▶ Task brief: Write back every line of the listing exactly, excluding images.

▶ Material to process:

________________________

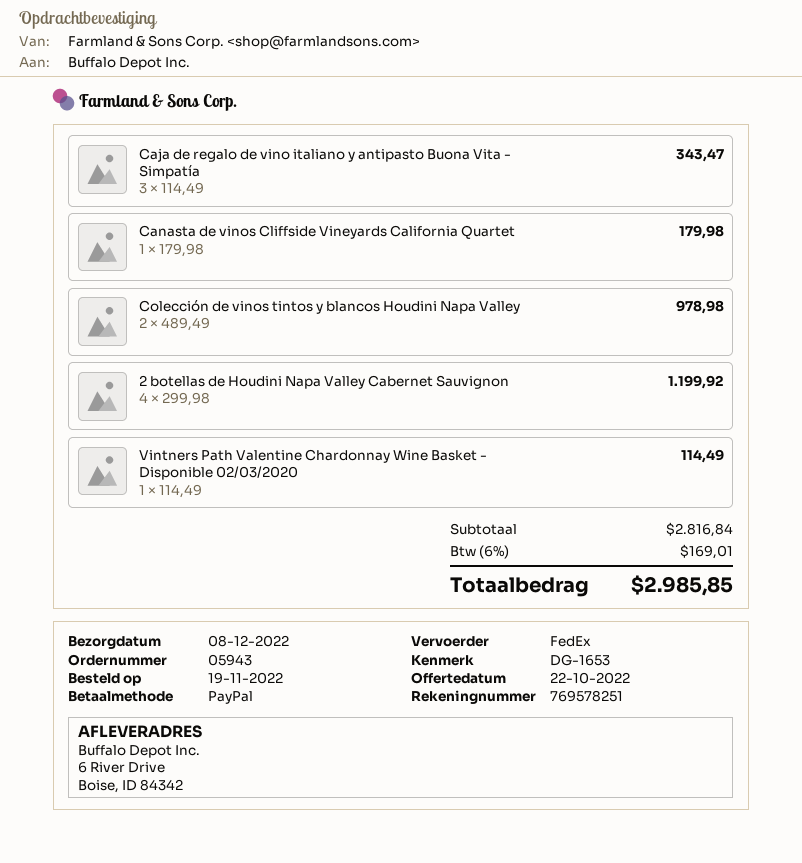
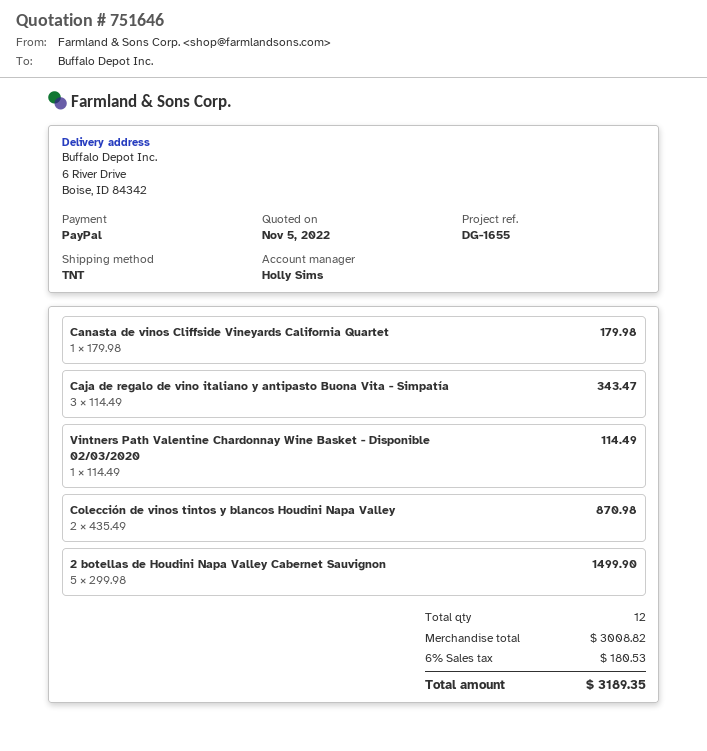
quote date: 2022-10-22 -> 2022-11-05
reference: DG-1653 -> DG-1655
shipping method: FedEx -> TNT
Colección de vinos tintos y blancos Houdini Napa Valley: 2 x 489.49 = 978.98 -> 2 x 435.49 = 870.98
2 botellas de Houdini Napa Valley Cabernet Sauvignon: 4 x 299.98 = 1199.92 -> 5 x 299.98 = 1499.90
subtotal: 2816.84 -> 3008.82
tax: 6% = 169.01 -> 6% = 180.53
total: 2985.85 -> 3189.35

________________________

▶ Answer section:
quote date: 2022-10-22 -> 2022-11-05
reference: DG-1653 -> DG-1655
shipping method: FedEx -> TNT
Colección de vinos tintos y blancos Houdini Napa Valley: 2 x 489.49 = 978.98 -> 2 x 435.49 = 870.98
2 botellas de Houdini Napa Valley Cabernet Sauvignon: 4 x 299.98 = 1199.92 -> 5 x 299.98 = 1499.90
subtotal: 2816.84 -> 3008.82
tax: 6% = 169.01 -> 6% = 180.53
total: 2985.85 -> 3189.35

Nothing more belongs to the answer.